[Itemized modification records]
.....
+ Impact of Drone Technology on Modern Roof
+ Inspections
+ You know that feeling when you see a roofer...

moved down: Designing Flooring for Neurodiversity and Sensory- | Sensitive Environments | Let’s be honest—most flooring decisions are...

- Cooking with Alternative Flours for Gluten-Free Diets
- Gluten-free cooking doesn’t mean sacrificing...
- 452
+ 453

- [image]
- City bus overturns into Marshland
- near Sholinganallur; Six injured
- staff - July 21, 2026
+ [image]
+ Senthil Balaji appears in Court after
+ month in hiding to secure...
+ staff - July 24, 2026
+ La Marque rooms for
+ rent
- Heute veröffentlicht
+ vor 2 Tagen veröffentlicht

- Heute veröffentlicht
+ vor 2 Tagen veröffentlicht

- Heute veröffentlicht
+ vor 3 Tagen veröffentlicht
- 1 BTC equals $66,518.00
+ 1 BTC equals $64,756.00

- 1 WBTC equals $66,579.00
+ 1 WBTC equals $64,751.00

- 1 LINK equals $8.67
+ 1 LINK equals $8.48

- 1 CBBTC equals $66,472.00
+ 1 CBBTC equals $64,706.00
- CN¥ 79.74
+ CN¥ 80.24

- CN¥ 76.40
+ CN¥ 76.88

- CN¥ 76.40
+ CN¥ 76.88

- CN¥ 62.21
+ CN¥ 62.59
.....
__TASK DIRECTIONS__.
Find the line with "in Court after". Transcribe it and every line after it exactly, through the end of the records above, and nothing else.

__COMPLETED TASK__.
+ Senthil Balaji appears in Court after
+ month in hiding to secure...
+ staff - July 24, 2026
+ La Marque rooms for
+ rent
- Heute veröffentlicht
+ vor 2 Tagen veröffentlicht

- Heute veröffentlicht
+ vor 2 Tagen veröffentlicht

- Heute veröffentlicht
+ vor 3 Tagen veröffentlicht
- 1 BTC equals $66,518.00
+ 1 BTC equals $64,756.00

- 1 WBTC equals $66,579.00
+ 1 WBTC equals $64,751.00

- 1 LINK equals $8.67
+ 1 LINK equals $8.48

- 1 CBBTC equals $66,472.00
+ 1 CBBTC equals $64,706.00
- CN¥ 79.74
+ CN¥ 80.24

- CN¥ 76.40
+ CN¥ 76.88

- CN¥ 76.40
+ CN¥ 76.88

- CN¥ 62.21
+ CN¥ 62.59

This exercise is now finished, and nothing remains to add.